The Supreme Court Takes on Patents and the Private-Versus-Public-Rights Distinction — John Golden

Post by John Golden

On June 12, the United States Supreme Court granted certiorari with respect to the first question presented in Oil States Energy Services, LLC v. Greene’s Energy Group, LLC, No. 16-712 (S. Ct. 2017):

Whether inter partes review—an adversarial process used by the Patent and Trademark Office (PTO) to analyze the validity of existing patents—violates the Constitution by extinguishing private property rights through a non-Article III forum without a jury.

This grant gives new prominence to a question flagged in my post of May 30, the question of whether patents involve public or private rights for purposes of U.S. administrative law.  In this context, the question is refracted through a definition of “public rights” that the Supreme Court has developed to delimit the scope of Article III courts’ exclusive powers.  A determination that patent rights are more properly viewed as “private” than “public” could lead to a conclusion that inter partes review, as well as other new mechanisms for the administrative review of patent validity, are unconstitutional. 
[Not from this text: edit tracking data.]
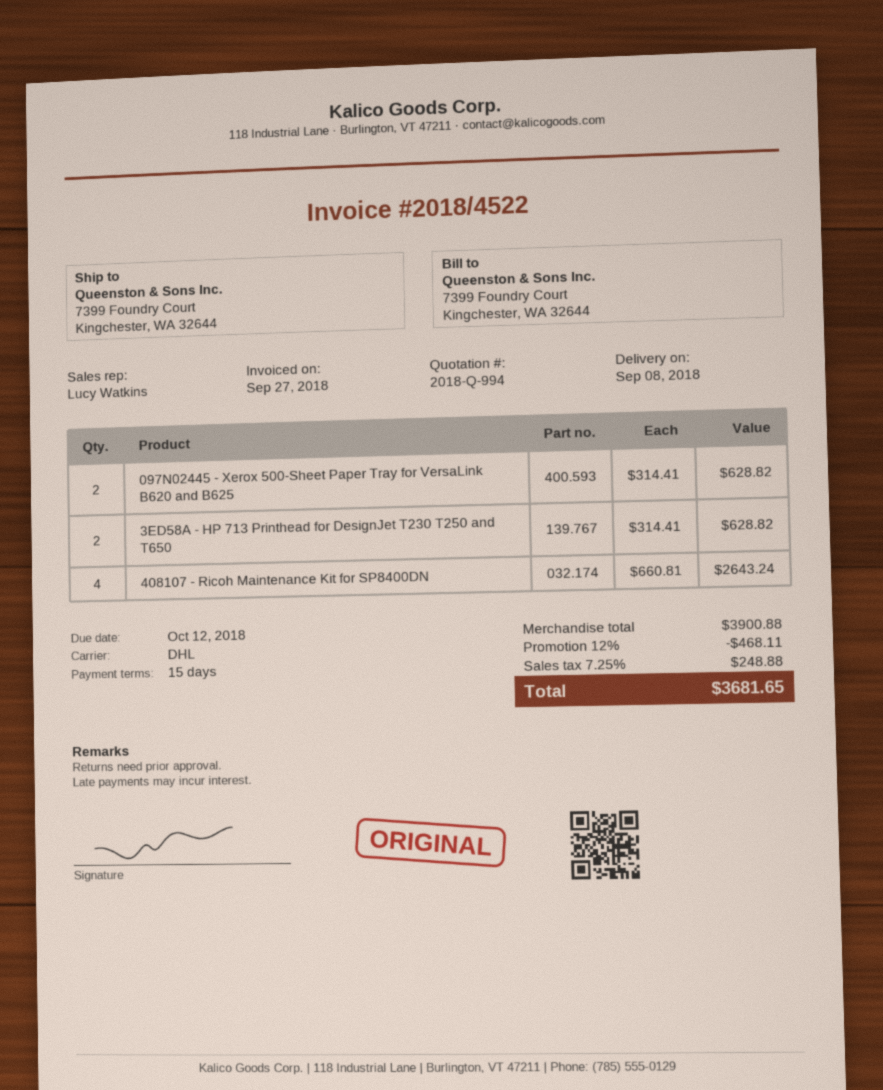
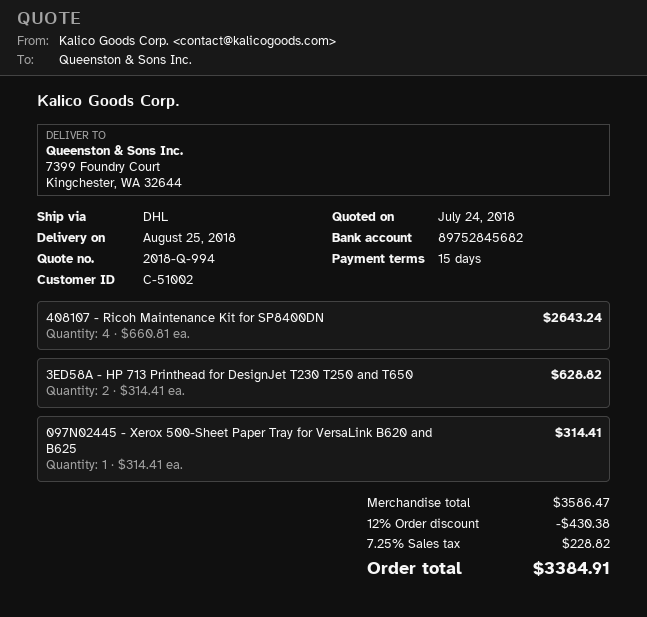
delivery date: 2018-09-08 -> 2018-08-25
097N02445 - Xerox 500-Sheet Paper Tray for VersaLink B620 and B625: 2 x 314.41 = 628.82 -> 1 x 314.41 = 314.41
subtotal: 3900.88 -> 3586.47
discount: 12% = 468.11 -> 12% = 430.38
tax: 7.25% = 248.88 -> 7.25% = 228.82
total: 3681.65 -> 3384.91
For Court watchers eager to discern the impact of the Court’s newest member, the Court’s grant is likely to have significant interest.  Justice Gorsuch came to the Court with a reputation for skepticism of existing power allocations in the administrative state—a skepticism that some found “refreshing” but others characterized as “incendiary.”  Will the handling of this case hint at how Justice Gorsuch’s skepticism will affect the future of administrative law?

In any event, for private law mavens, the Court’s grant gives greater urgency to the questions at the end of my prior post.  Can private law scholarship help the Court better define its private-versus-public-rights distinction?  Can such scholarship lead the Court to reconsider the distinction altogether?  The briefing and oral argument in this case should be fascinating to follow.